Not every title is suited to that, though, especially given the Kinect’s famously not-so-perfect record at actually tracking players’ motion. And then, when gamers got frustrated, they blamed the Kinect and went back to traditional games, and developers followed them back to safer waters.
But Kinect-style motion controls “don’t work 100% and that’s just a fact,” Traverso says.”You have to understand the limitations of the technology and use it to your advantage.”
And so, much of Through Games’ focus was on solving some basic issues. How long can a player reasonably be expected to stand up to complete each level of the game? How fast can the player move before the Kinect stops reliably picking up on their motion? And so on, and so forth. The end-result is a game that put a lot of time and energy into making sure it used the Kinect to the fullest extent.

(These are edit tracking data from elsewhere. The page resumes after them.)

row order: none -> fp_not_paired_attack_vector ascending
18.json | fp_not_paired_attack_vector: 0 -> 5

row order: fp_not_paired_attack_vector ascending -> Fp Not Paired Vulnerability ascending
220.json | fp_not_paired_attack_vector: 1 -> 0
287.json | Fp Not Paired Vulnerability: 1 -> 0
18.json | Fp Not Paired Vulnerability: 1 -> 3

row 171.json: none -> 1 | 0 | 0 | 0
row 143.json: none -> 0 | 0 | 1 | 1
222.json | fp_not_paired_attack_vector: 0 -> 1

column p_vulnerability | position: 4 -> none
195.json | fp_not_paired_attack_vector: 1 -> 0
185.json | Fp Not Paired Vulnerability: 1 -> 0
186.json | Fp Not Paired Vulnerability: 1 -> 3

It’s the fact that a lot of developers didn’t take the time to think about these problems that really hamstrung the Kinect, Traverso says. If the Kinect isn’t good at “fast games,” he says, he would have liked to see more Kinect games that rely on “slow movement,” like “FRU,” which prioritises slow, deliberate motion from the player.
“The fact that the peripheral allows you to do something doesn’t mean you should do it,” Traverso says.
If more developers had taken the time, or if Microsoft had funded more independent developers like Through Games, Traverso says, it might have made the Kinect more desirable and had a lot longer appeal. Microsoft wouldn’t have had to require everybody use Kinect, he suggests, because everybody would have one.
Nowadays, Traverso estimates that there are maybe 3 million Xbox One consoles in the world that are still actively using Kinect, of what analysts guess are 18 million total sold. That’s a really small target for which to sell an independent game with relatively niche appeal and no marketing budget, though he says “theoretically it’s possible” that they could recoup their costs in making “FRU.”
“In this situation right now, our target audience is harder to reach,” Traverso says.
That’s why Through Games’ next project, which it’s already working on, will be “more accessible,” as in it won’t rely on the Kinect or any other consoles’ accessories, though they still plan on imbuing it with plenty of “FRU’s” style of creativity.
“There’s ways to be original without being super-risky,” he says.